The slave continued the conversation:
"You lie!"
"You are damned!"
"Now, I swear an oath by the valor and honor of black men, and deem not our manliness to be the poor manliness of white men, from today forth if you stay away until this hour, I will not keep company with you, nor will I glue my body with your body and strum and belly-bump."
"Do you play fast and loose with us, you cracked pot?"
"Do you believe that we may satisfy your dirty lusts?"
"Stinkard! Bad woman!

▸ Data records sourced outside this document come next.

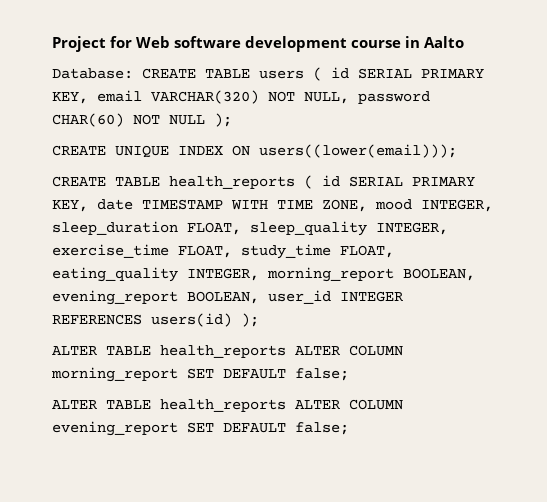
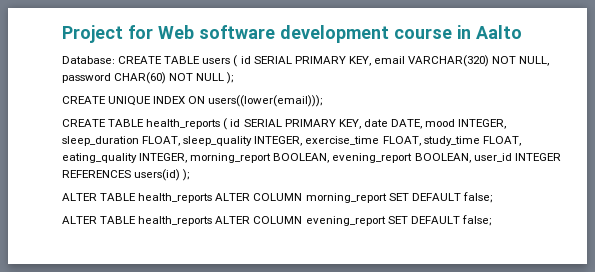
[142,199,367,212] TIMESTAMP WITH TIME ZONE, -> [390,119,422,129] DATE,

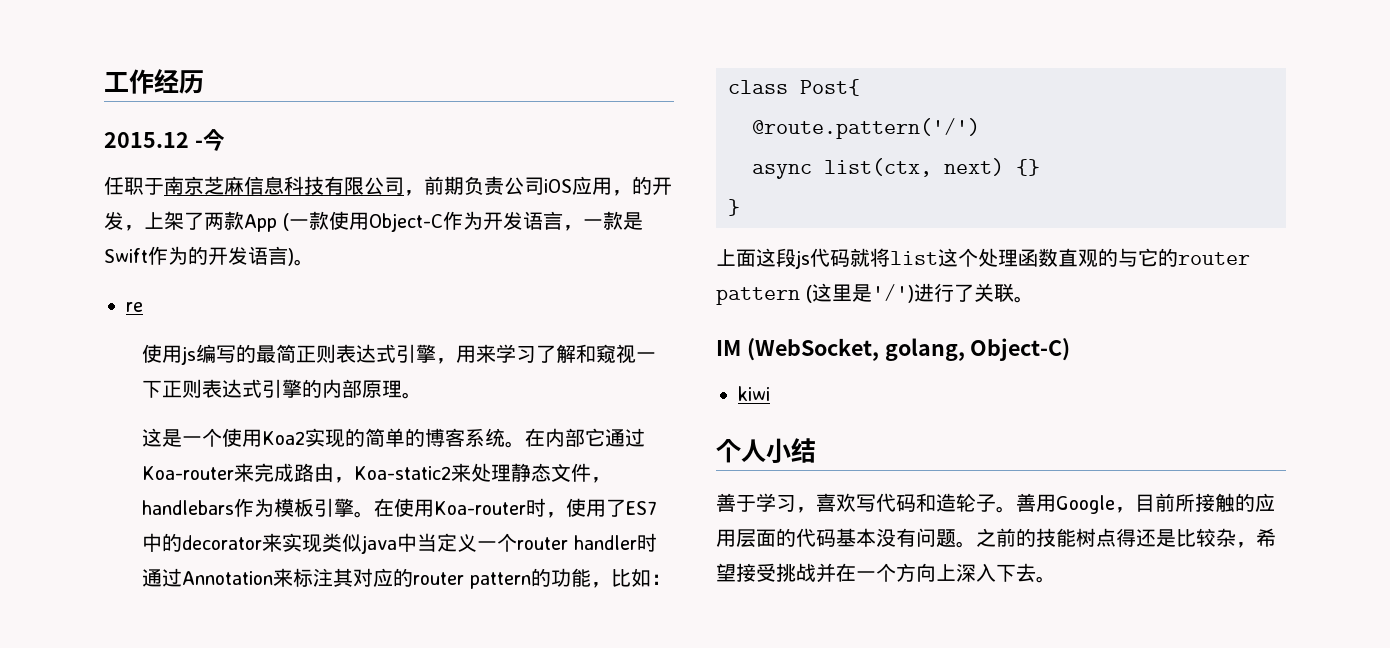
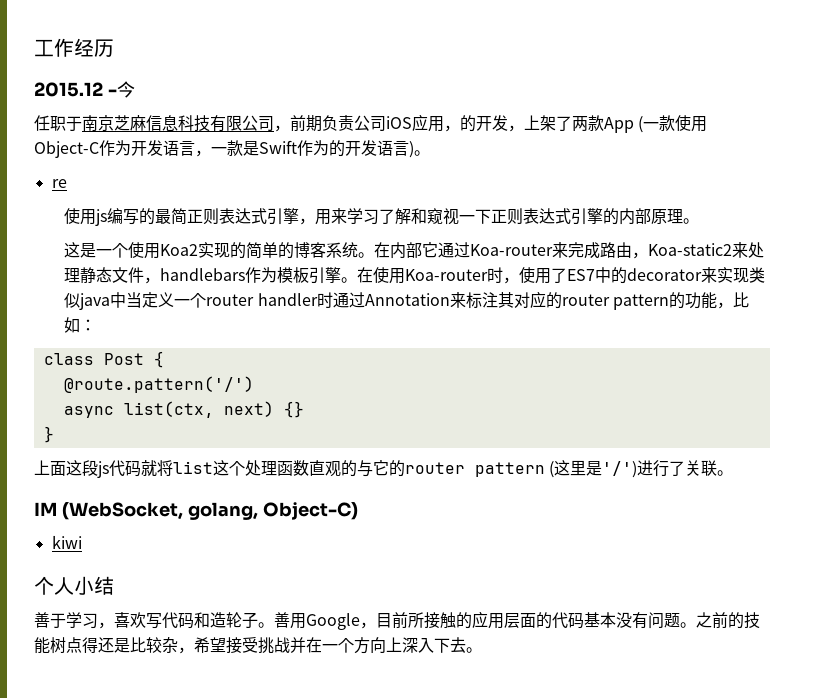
[800,79,860,96] Post{ -> [103,351,164,368] Post {

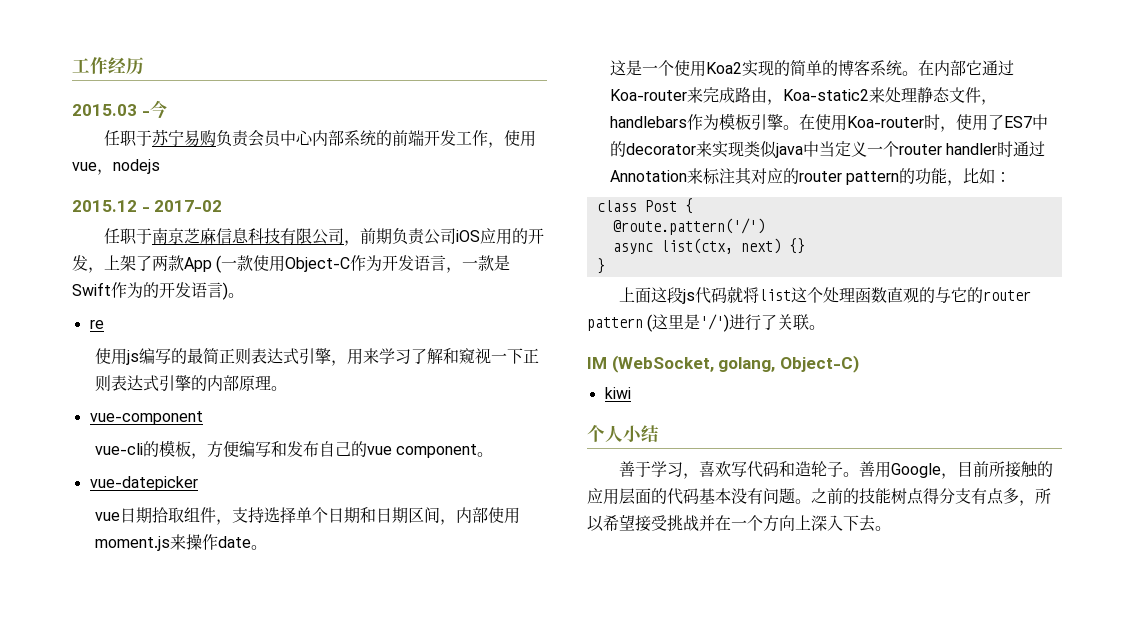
(114, 48) none -> [72,100,167,119] [104,129,537,148] [72,159,160,175] // 2015.03 -今 // 任职于苏宁易购负责会员中心内部系统的前端开发工作，使用vue，nodejs
[116,81,135,98] 今 -> [154,200,223,212] 2017-02
[444,125,460,132] ， -> (513, 236) none
(700, 221) none -> [89,411,203,425] [94,440,493,459] [89,476,198,491] [94,507,520,525] [94,534,267,551] // vue-component // vue-cli的模板，方便编写和发布自己的vue component。 // vue-datepicker // vue日期拾取组件，支持选择单个日期和日期区间，内部使用moment.js来操作date。
[98,637,194,654] 还是比较杂， -> [939,488,1051,506] [587,515,604,532] 分支有点多，所以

Vilest of the vile whites!"
When I heard his words, and saw with my own eyes what passed between these two wretches, the world waxed dark before my face and my soul didn´t know in what place it was.
But, my wife humbly stood up weeping before and wheedling the slave, and saying:
"Oh my beloved, and very fruit of my heart, there is nothing left to cheer me but by your dear self, if you cast me off, who shall take me in, oh my beloved, oh the light of my eyes?"
And she ceased weeping and abasing herself to him until he decided to be reconciled with her. Then, she was right glad and stood up and doffed her clothes, even to her petticoat-trousers, and said:
"Oh my master, what have you here for your handmaiden to eat?"
He grumbled:
"Uncover the basin and you shall find at the bottom the broiled bones of some rats we dined on, pick them, and then go to that slop-pot where you shall find some leavings of beer, which is your favorite drink."
So, she ate, drank, washed her hands, and lay down by the side of the slave, upon the cane-trash and, stripping herself stark naked. She crept in with him under his foul coverlet and his rags and tatters.
When I saw my wife, my cousin, the daughter of my uncle, do this deed, I lost my wits, and climbing down from the roof, I entered and took the sword which she had with her and drew it determined to cut down the twin. I first struck at the slave's neck and thought that the death decree had fallen on him.
And Scheherazade perceived the dawn of day and ceased to say the permitted story.